§ TASK:
Your answer should be each line of the entries that contains the word "public", copied in full.

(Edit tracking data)
───
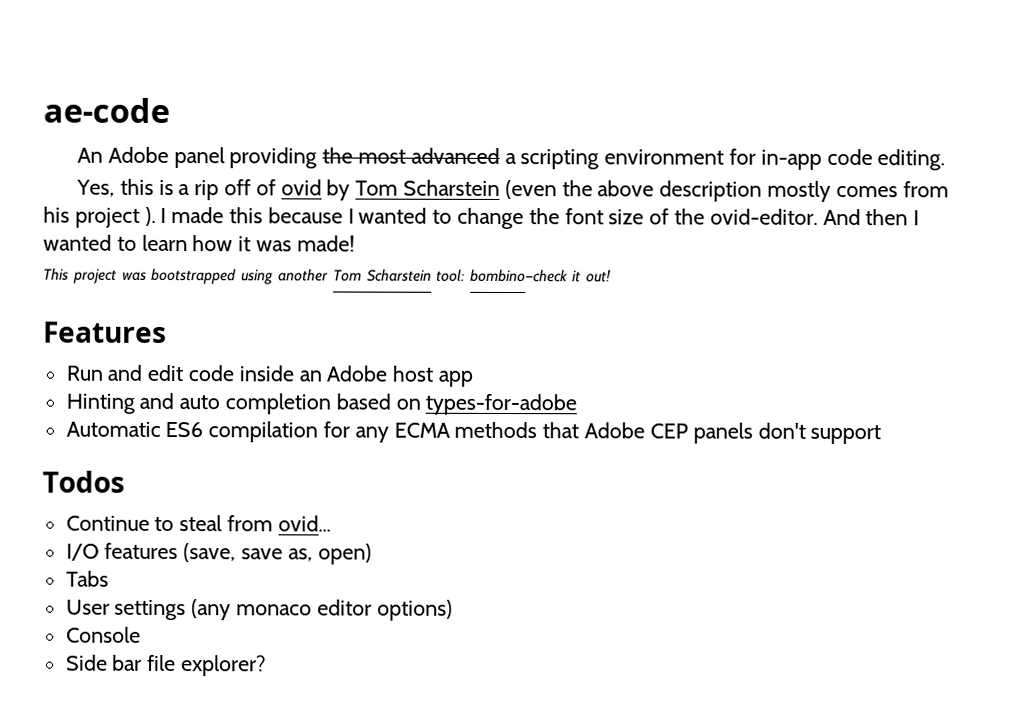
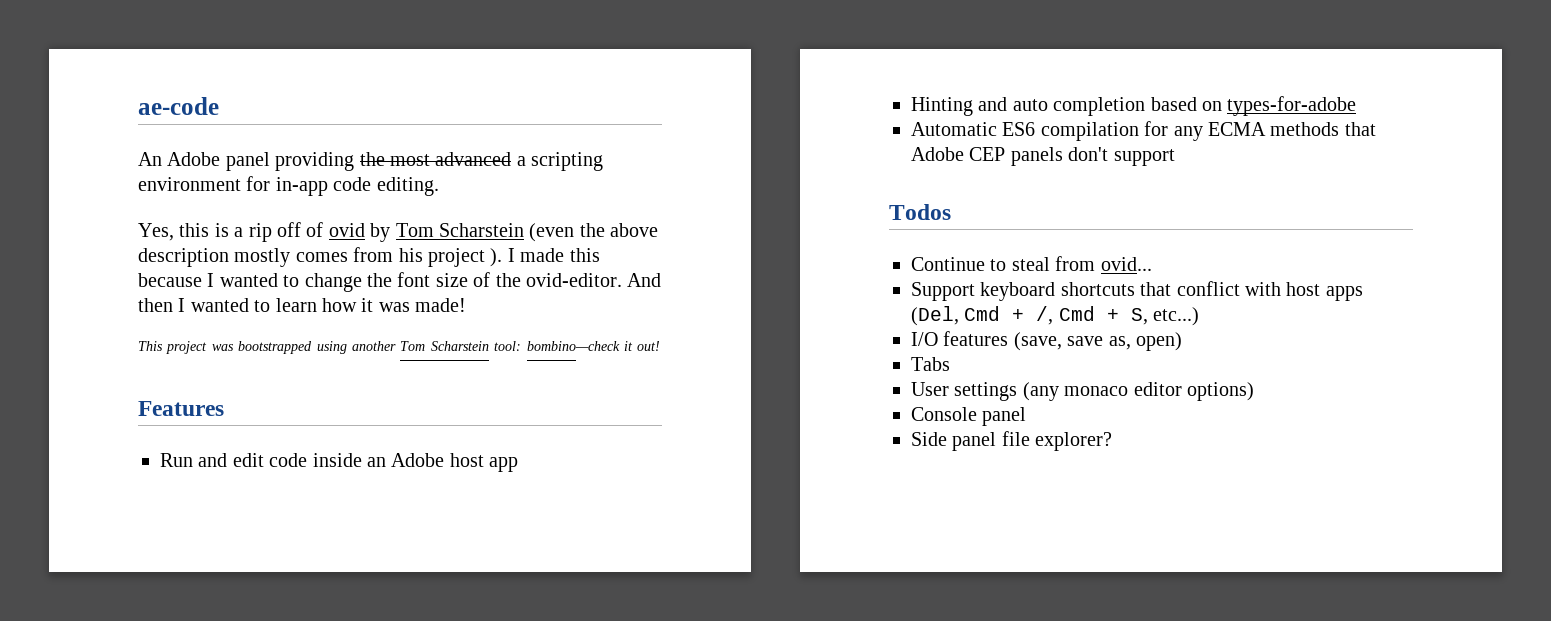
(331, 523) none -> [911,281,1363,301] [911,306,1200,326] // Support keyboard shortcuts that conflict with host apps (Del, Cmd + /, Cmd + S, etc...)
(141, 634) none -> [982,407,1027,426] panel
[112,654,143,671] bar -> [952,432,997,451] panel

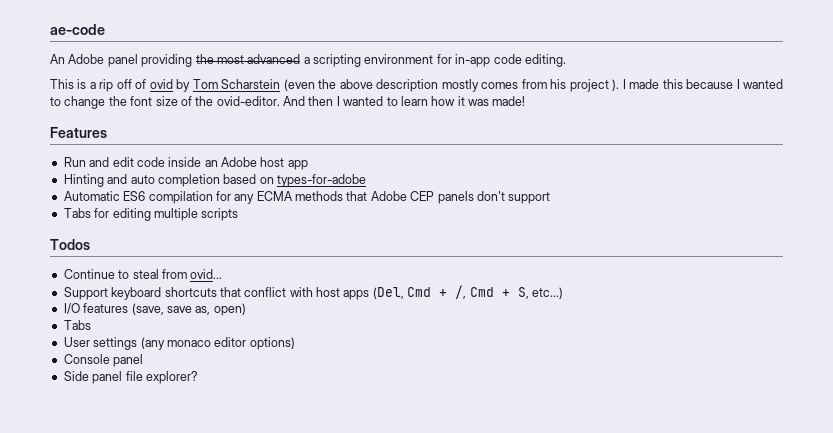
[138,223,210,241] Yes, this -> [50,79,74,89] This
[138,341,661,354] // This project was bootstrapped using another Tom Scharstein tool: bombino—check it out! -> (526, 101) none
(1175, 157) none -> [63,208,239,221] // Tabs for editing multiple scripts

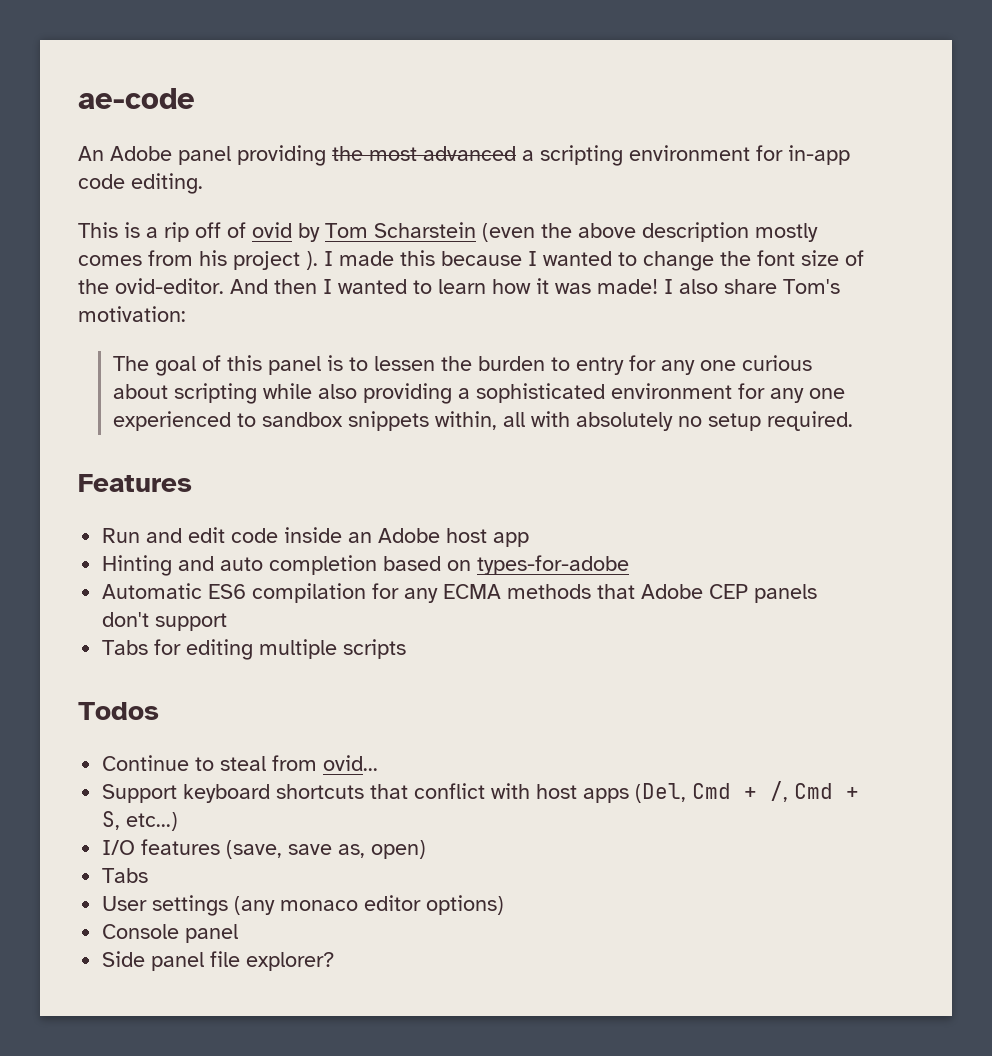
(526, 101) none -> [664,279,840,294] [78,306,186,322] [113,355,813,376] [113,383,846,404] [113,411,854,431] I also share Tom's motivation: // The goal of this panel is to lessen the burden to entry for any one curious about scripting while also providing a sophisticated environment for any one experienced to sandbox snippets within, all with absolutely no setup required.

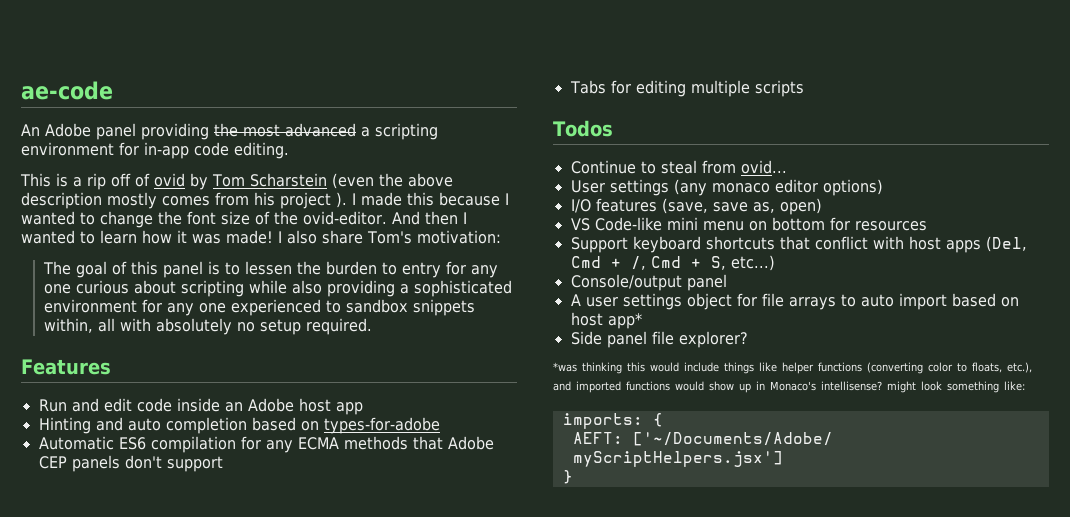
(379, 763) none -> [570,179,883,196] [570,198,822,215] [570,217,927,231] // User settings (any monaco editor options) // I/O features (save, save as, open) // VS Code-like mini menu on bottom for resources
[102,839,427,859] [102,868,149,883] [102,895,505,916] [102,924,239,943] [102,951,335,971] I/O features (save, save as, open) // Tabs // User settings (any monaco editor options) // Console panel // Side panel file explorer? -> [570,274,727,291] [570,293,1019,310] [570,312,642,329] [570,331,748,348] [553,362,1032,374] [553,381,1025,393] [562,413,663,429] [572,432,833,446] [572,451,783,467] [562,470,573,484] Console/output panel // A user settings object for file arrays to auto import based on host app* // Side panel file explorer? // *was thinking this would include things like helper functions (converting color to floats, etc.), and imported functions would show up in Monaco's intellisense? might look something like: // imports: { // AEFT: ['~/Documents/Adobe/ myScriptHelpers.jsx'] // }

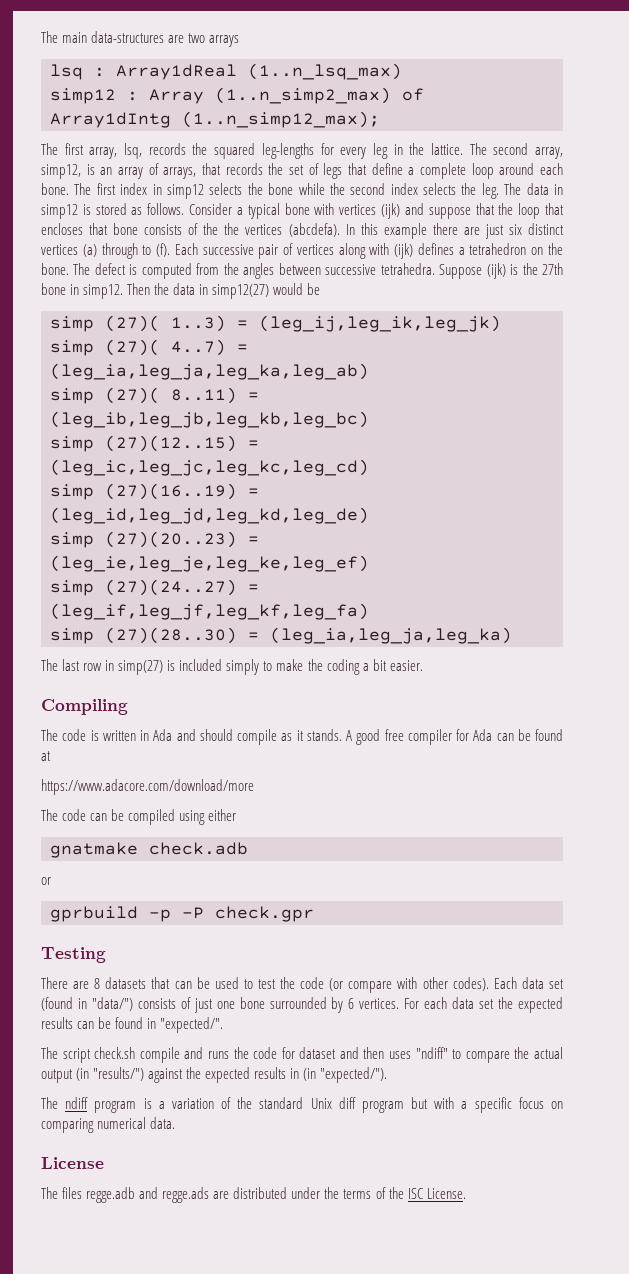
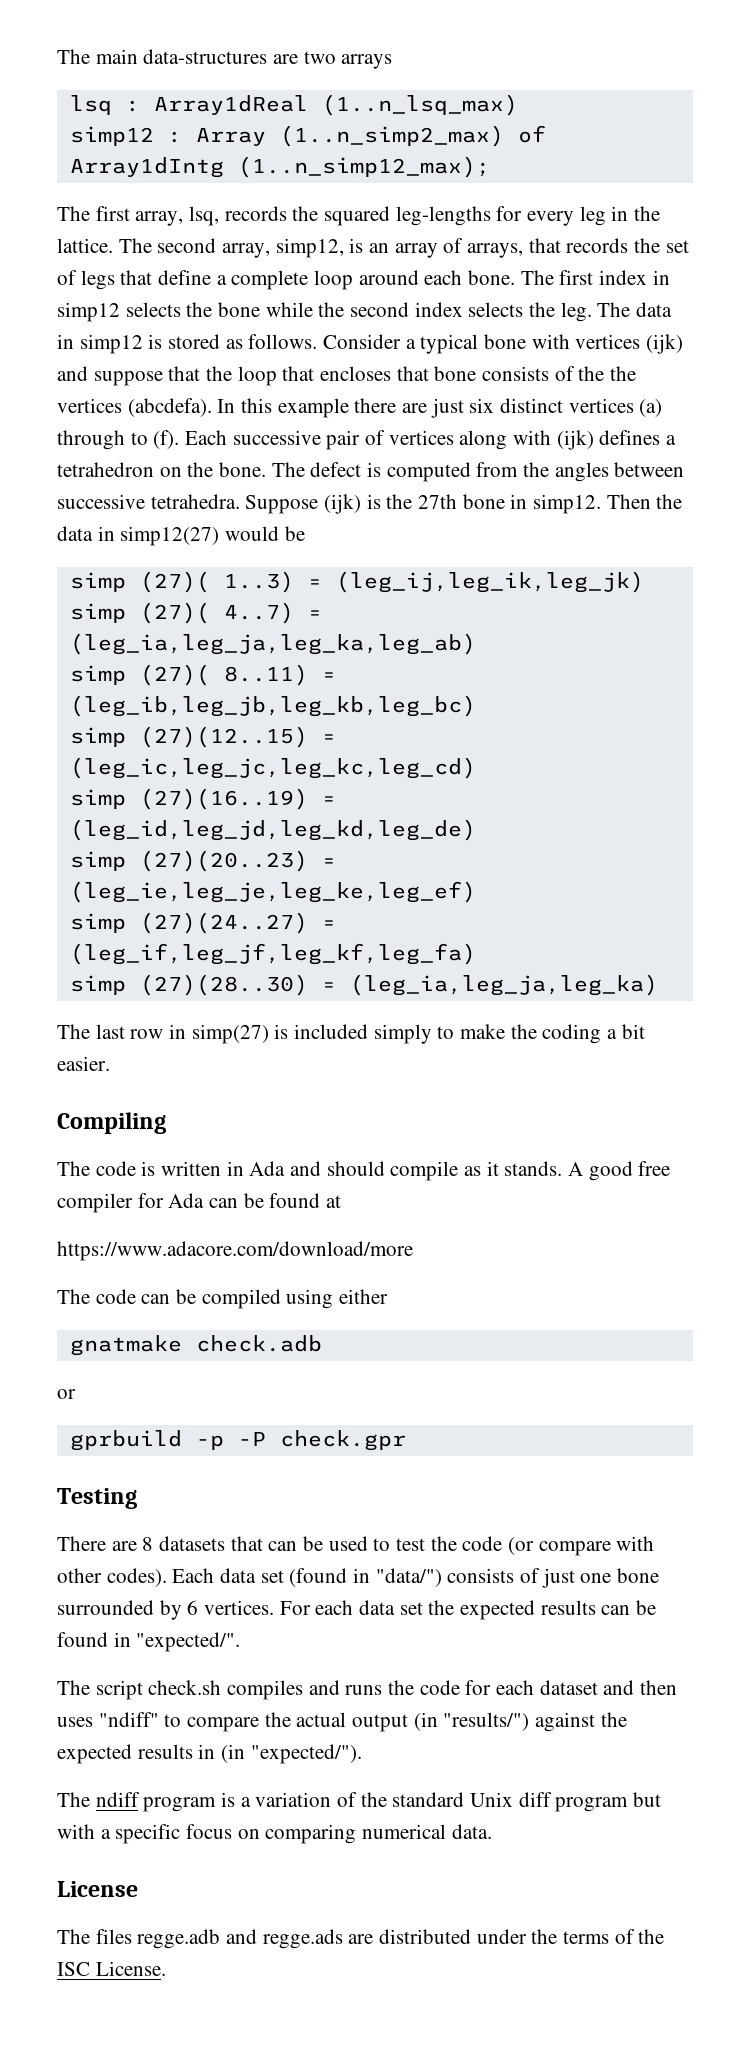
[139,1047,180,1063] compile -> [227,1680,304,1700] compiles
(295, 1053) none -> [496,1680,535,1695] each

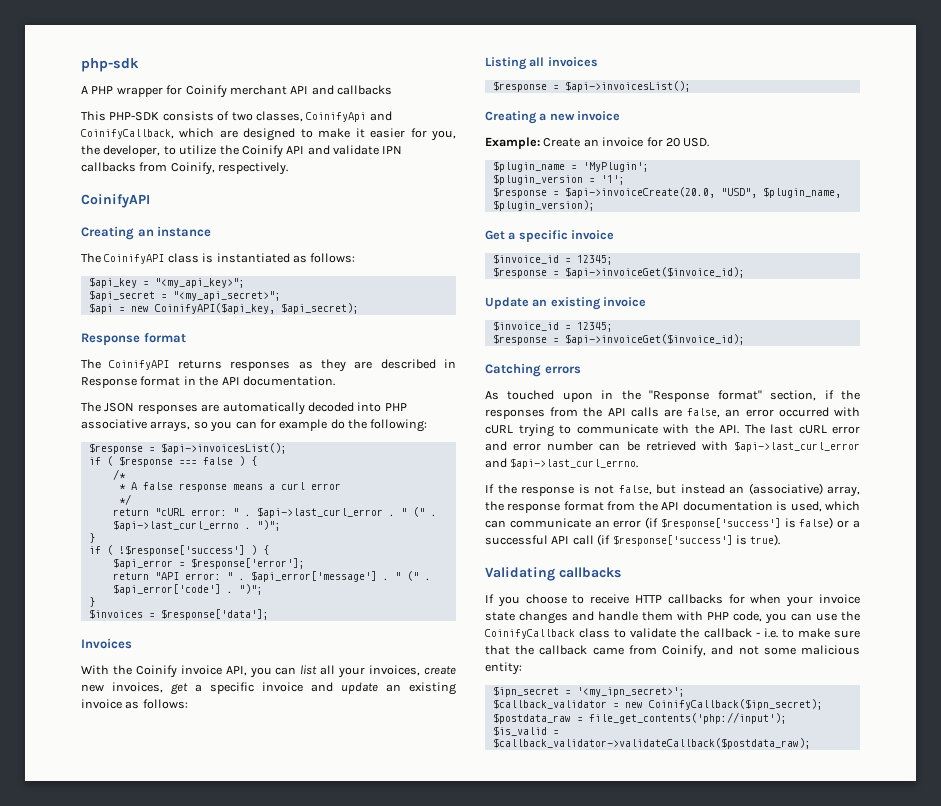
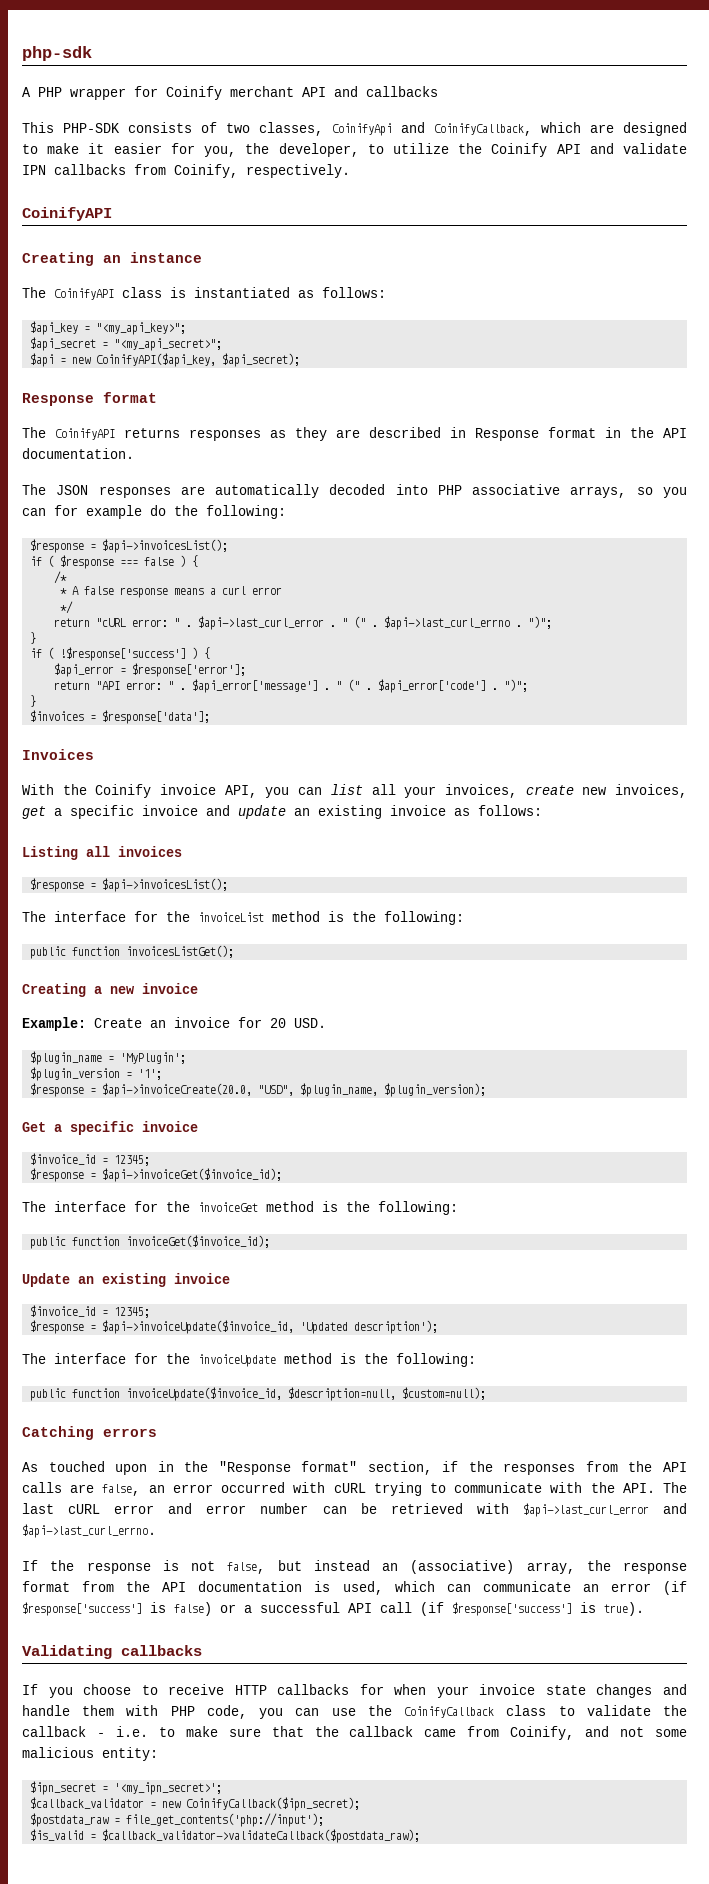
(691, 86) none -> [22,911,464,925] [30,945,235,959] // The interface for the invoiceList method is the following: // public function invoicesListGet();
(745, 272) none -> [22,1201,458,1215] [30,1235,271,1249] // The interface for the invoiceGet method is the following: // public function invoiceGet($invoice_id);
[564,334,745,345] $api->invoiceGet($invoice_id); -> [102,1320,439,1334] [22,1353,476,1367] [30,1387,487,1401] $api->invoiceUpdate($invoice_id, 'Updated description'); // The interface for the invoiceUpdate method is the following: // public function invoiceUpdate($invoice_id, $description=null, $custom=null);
───
§ WORKED SOLUTION:
(691, 86) none -> [22,911,464,925] [30,945,235,959] // The interface for the invoiceList method is the following: // public function invoicesListGet();
(745, 272) none -> [22,1201,458,1215] [30,1235,271,1249] // The interface for the invoiceGet method is the following: // public function invoiceGet($invoice_id);
[564,334,745,345] $api->invoiceGet($invoice_id); -> [102,1320,439,1334] [22,1353,476,1367] [30,1387,487,1401] $api->invoiceUpdate($invoice_id, 'Updated description'); // The interface for the invoiceUpdate method is the following: // public function invoiceUpdate($invoice_id, $description=null, $custom=null);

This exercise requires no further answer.